X-Fields: Implicit Neural View-, Light- and Time-Image Interpolation
This enables efficient representation and manipulation of complex image sets like videos and light fields for graphics and vision applications, though it is incremental in combining known neural and graphics techniques.
The paper tackles the problem of jointly interpolating images across view, time, and illumination conditions by learning a neural network that maps these coordinates to 2D images, achieving real-time navigation with training times of minutes per scene.

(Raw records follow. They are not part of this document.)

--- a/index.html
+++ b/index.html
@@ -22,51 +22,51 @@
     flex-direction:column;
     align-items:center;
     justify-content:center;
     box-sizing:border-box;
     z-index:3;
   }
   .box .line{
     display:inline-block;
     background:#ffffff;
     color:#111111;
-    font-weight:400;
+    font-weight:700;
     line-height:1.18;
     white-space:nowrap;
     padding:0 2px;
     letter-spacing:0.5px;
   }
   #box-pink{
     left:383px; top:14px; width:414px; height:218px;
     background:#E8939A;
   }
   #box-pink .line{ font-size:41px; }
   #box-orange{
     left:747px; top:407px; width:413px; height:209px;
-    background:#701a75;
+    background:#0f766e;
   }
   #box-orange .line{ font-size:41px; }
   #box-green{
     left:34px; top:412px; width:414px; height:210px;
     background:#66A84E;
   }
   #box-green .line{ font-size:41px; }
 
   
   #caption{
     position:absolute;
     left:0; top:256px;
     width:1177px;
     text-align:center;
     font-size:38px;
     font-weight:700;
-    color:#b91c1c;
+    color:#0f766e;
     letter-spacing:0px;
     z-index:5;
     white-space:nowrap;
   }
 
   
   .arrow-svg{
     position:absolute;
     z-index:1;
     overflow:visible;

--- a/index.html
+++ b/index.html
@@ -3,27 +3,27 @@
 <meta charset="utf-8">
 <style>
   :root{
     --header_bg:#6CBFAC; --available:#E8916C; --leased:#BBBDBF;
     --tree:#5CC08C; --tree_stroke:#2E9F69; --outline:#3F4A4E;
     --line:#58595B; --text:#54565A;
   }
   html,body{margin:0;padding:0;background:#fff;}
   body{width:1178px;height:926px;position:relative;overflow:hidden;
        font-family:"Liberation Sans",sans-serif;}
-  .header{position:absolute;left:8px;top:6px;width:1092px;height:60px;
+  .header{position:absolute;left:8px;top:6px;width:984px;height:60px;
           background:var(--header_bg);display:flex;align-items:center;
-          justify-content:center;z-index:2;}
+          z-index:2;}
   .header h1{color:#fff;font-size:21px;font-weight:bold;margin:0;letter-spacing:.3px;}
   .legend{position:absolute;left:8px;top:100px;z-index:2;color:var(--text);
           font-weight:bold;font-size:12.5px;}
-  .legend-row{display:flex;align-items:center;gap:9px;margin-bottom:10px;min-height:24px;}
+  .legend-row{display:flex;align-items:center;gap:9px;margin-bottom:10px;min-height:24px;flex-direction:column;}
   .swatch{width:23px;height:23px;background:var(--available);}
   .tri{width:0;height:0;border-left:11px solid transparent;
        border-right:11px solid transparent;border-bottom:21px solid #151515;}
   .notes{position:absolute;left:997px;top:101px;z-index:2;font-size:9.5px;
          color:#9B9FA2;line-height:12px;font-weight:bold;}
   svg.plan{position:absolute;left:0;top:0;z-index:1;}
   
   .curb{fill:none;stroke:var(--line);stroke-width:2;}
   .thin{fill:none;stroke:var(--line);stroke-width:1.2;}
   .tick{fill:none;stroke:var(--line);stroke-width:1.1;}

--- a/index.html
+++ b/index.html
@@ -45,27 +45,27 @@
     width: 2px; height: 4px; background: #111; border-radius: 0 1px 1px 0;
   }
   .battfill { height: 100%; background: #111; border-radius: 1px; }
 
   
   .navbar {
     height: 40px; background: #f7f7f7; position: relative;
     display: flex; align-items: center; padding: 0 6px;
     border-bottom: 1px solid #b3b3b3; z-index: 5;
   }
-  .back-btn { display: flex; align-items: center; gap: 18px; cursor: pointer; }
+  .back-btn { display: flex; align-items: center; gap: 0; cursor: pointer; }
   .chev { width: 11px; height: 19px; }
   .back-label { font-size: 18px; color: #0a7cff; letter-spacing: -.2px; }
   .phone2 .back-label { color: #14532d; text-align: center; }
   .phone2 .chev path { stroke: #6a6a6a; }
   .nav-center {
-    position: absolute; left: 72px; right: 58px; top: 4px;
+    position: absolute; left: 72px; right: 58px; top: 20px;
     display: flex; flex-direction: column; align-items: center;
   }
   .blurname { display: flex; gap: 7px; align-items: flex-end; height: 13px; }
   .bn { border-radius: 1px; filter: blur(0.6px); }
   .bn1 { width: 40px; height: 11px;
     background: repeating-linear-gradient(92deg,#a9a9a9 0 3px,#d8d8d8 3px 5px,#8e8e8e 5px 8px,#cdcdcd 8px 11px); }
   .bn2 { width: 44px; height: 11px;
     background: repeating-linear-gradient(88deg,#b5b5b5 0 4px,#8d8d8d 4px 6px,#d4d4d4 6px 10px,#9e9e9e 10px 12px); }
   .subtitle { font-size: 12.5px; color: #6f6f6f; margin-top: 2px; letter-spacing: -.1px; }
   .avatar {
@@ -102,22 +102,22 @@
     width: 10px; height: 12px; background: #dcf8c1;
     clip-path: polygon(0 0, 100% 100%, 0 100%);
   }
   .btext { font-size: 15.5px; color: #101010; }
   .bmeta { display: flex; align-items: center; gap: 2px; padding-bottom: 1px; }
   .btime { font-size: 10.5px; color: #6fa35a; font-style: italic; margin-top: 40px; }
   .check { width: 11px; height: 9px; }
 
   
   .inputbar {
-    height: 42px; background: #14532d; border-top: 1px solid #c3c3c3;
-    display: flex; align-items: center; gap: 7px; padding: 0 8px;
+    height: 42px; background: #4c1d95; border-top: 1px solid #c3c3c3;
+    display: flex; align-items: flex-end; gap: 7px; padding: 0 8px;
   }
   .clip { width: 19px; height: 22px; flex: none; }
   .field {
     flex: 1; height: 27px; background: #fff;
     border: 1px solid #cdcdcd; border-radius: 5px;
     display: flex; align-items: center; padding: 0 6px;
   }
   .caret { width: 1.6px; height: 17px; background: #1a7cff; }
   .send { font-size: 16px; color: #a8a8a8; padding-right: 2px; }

We suggest to represent an X-Field -a set of 2D images taken across different view, time or illumination conditions, i.e., video, light field, reflectance fields or combinations thereof-by learning a neural network (NN) to map their view, time or light coordinates to 2D images. Executing this NN at new coordinates results in joint view, time or light interpolation. The key idea to make this workable is a NN that already knows the "basic tricks" of graphics (lighting, 3D projection, occlusion) in a hard-coded and differentiable form. The NN represents the input to that rendering as an implicit map, that for any view, time, or light coordinate and for any pixel can quantify how it will move if view, time or light coordinates change (Jacobian of pixel position with respect to view, time, illumination, etc.). Our X-Field representation is trained for one scene within minutes, leading to a compact set of trainable parameters and hence real-time navigation in view, time and illumination.